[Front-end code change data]
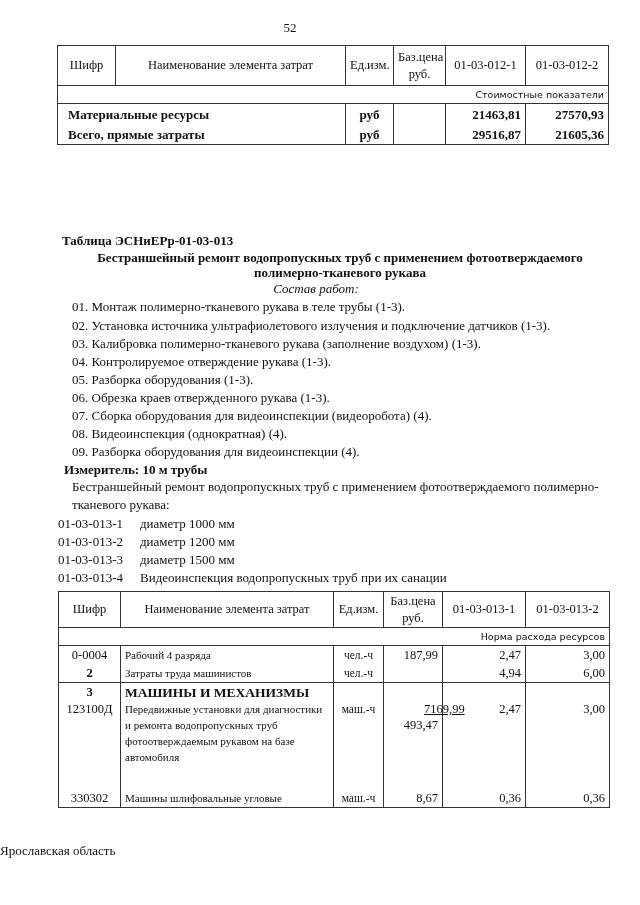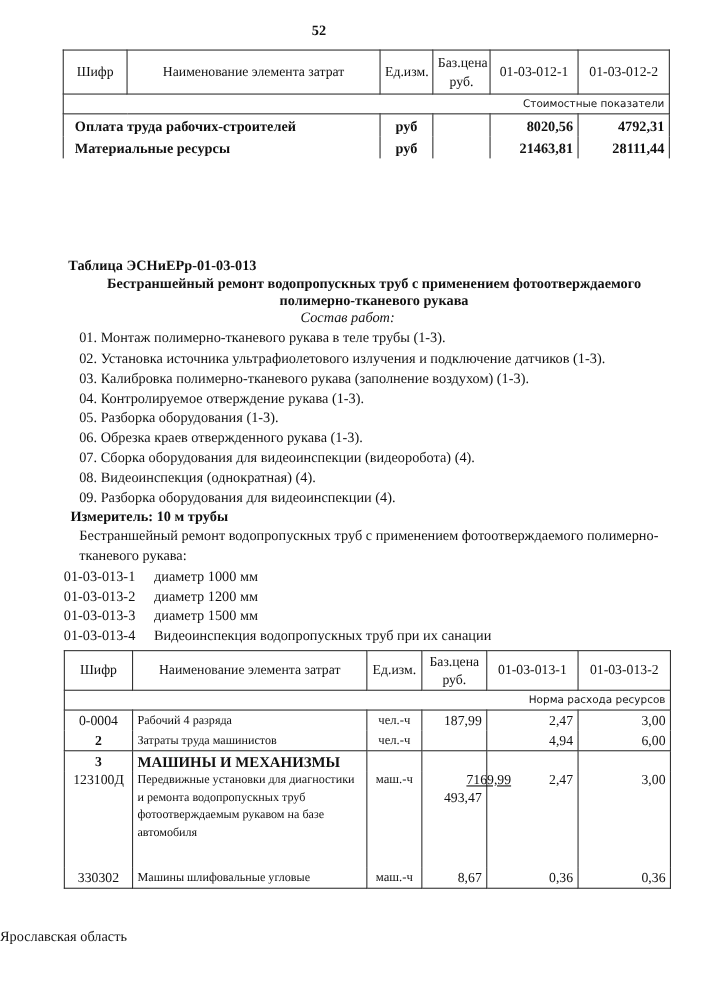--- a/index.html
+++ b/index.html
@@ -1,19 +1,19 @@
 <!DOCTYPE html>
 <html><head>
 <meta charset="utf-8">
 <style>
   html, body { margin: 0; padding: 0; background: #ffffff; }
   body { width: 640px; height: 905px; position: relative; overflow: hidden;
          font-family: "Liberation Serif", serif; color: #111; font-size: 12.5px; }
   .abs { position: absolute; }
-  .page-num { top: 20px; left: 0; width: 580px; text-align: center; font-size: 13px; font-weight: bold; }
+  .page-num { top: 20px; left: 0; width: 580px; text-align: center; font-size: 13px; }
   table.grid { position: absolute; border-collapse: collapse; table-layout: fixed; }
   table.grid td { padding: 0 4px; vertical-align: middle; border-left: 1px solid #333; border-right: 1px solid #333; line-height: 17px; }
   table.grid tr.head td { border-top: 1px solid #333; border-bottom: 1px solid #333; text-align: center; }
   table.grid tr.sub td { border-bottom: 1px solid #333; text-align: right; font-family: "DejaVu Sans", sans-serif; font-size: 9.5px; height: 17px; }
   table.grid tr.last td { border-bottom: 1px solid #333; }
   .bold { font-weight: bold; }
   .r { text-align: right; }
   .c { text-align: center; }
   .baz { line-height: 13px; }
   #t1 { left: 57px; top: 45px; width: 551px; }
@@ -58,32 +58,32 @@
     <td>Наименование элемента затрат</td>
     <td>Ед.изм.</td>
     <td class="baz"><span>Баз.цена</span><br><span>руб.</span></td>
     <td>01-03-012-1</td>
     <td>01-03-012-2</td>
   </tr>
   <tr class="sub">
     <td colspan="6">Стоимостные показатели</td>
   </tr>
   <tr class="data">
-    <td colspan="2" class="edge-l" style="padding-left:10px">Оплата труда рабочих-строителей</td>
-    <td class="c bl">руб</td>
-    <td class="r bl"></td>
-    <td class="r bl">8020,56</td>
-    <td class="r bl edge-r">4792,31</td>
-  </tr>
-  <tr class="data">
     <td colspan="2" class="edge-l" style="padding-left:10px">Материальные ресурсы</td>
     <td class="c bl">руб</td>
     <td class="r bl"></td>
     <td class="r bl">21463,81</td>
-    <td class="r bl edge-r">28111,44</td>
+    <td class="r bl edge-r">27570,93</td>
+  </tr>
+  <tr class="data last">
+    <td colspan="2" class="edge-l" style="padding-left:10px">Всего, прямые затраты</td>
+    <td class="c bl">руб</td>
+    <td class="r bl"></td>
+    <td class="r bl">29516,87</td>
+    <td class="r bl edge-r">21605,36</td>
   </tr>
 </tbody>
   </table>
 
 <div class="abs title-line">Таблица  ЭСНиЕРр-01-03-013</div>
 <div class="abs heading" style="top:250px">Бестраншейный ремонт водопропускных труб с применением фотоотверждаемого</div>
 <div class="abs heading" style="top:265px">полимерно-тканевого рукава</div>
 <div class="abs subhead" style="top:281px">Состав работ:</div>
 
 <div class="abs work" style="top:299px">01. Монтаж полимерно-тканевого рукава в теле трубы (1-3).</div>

...

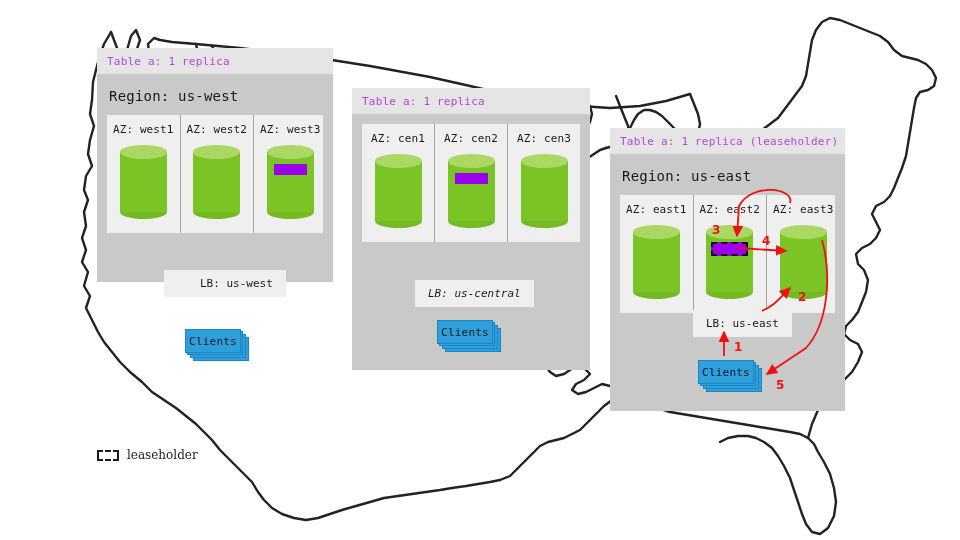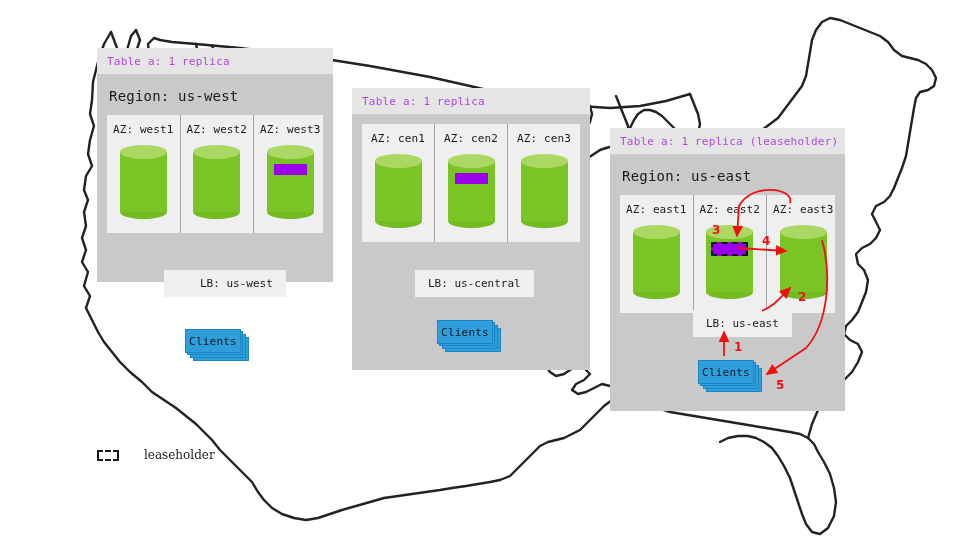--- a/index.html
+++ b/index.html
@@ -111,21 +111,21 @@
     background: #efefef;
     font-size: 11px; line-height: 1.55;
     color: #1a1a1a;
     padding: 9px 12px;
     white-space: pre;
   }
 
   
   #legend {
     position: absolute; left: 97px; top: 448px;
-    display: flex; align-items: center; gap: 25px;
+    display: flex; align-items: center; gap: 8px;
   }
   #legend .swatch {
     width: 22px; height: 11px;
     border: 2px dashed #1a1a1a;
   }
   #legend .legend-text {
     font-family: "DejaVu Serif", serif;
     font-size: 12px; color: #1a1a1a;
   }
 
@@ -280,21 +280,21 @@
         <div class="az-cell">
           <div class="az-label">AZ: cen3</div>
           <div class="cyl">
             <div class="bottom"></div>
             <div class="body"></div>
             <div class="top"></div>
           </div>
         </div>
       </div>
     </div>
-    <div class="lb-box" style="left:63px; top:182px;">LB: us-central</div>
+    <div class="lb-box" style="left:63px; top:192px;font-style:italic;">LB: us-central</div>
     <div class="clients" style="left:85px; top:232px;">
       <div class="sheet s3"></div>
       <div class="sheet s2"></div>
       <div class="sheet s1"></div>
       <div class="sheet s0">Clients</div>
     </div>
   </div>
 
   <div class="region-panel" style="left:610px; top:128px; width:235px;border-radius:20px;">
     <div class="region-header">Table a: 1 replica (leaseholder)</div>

TASK DESCRIPTION:
Take the lines above from the one containing "57px; top: 45px;" down to the one containing "теле трубы (1-3).</div>", and transcribe them exactly, both ends included.

RESPONSE TO THIS TASK:
   #t1 { left: 57px; top: 45px; width: 551px; }
@@ -58,32 +58,32 @@
     <td>Наименование элемента затрат</td>
     <td>Ед.изм.</td>
     <td class="baz"><span>Баз.цена</span><br><span>руб.</span></td>
     <td>01-03-012-1</td>
     <td>01-03-012-2</td>
   </tr>
   <tr class="sub">
     <td colspan="6">Стоимостные показатели</td>
   </tr>
   <tr class="data">
-    <td colspan="2" class="edge-l" style="padding-left:10px">Оплата труда рабочих-строителей</td>
-    <td class="c bl">руб</td>
-    <td class="r bl"></td>
-    <td class="r bl">8020,56</td>
-    <td class="r bl edge-r">4792,31</td>
-  </tr>
-  <tr class="data">
     <td colspan="2" class="edge-l" style="padding-left:10px">Материальные ресурсы</td>
     <td class="c bl">руб</td>
     <td class="r bl"></td>
     <td class="r bl">21463,81</td>
-    <td class="r bl edge-r">28111,44</td>
+    <td class="r bl edge-r">27570,93</td>
+  </tr>
+  <tr class="data last">
+    <td colspan="2" class="edge-l" style="padding-left:10px">Всего, прямые затраты</td>
+    <td class="c bl">руб</td>
+    <td class="r bl"></td>
+    <td class="r bl">29516,87</td>
+    <td class="r bl edge-r">21605,36</td>
   </tr>
 </tbody>
   </table>
 
 <div class="abs title-line">Таблица  ЭСНиЕРр-01-03-013</div>
 <div class="abs heading" style="top:250px">Бестраншейный ремонт водопропускных труб с применением фотоотверждаемого</div>
 <div class="abs heading" style="top:265px">полимерно-тканевого рукава</div>
 <div class="abs subhead" style="top:281px">Состав работ:</div>
 
 <div class="abs work" style="top:299px">01. Монтаж полимерно-тканевого рукава в теле трубы (1-3).</div>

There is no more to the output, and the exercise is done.